:: What to work on ::
Find the line in the material below that contains "Browse pattern categories", then give it again, with all later lines, exactly as shown.

:: Provided material ::

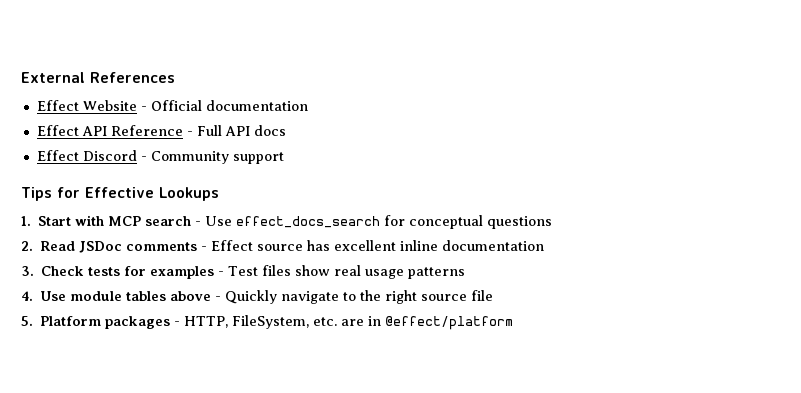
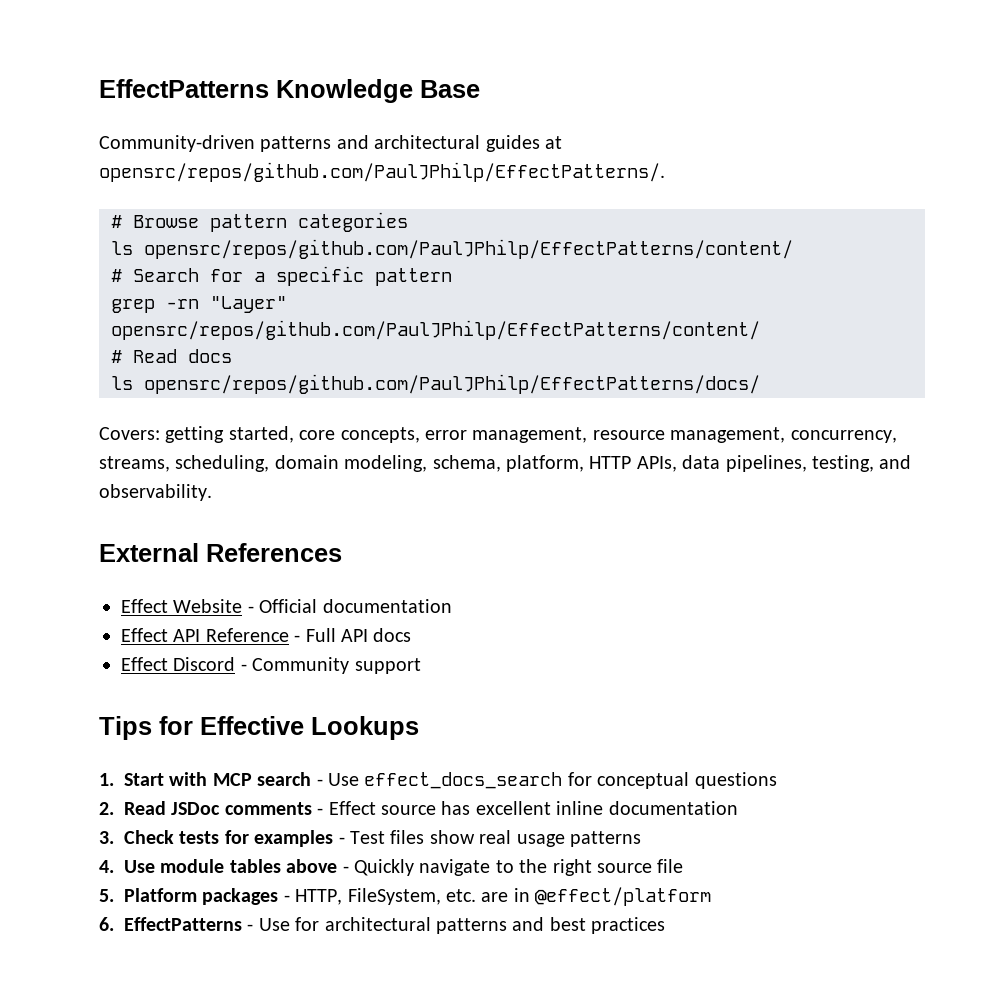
+ EffectPatterns Knowledge Base
+ Community-driven patterns and architectural guides at opensrc/repos/github.com/PaulJPhilp/EffectPatterns/.
+ # Browse pattern categories
+ ls opensrc/repos/github.com/PaulJPhilp/EffectPatterns/content/
+ # Search for a specific pattern
+ grep -rn "Layer" opensrc/repos/github.com/PaulJPhilp/EffectPatterns/content/
+ # Read docs
+ ls opensrc/repos/github.com/PaulJPhilp/EffectPatterns/docs/
+ Covers: getting started, core concepts, error management, resource management, concurrency, streams, scheduling, domain modeling, schema, platform, HTTP APIs, data pipelines, testing, and observability.
+ 6. EffectPatterns - Use for architectural patterns and best practices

:: Reply to the exercise ::
+ # Browse pattern categories
+ ls opensrc/repos/github.com/PaulJPhilp/EffectPatterns/content/
+ # Search for a specific pattern
+ grep -rn "Layer" opensrc/repos/github.com/PaulJPhilp/EffectPatterns/content/
+ # Read docs
+ ls opensrc/repos/github.com/PaulJPhilp/EffectPatterns/docs/
+ Covers: getting started, core concepts, error management, resource management, concurrency, streams, scheduling, domain modeling, schema, platform, HTTP APIs, data pipelines, testing, and observability.
+ 6. EffectPatterns - Use for architectural patterns and best practices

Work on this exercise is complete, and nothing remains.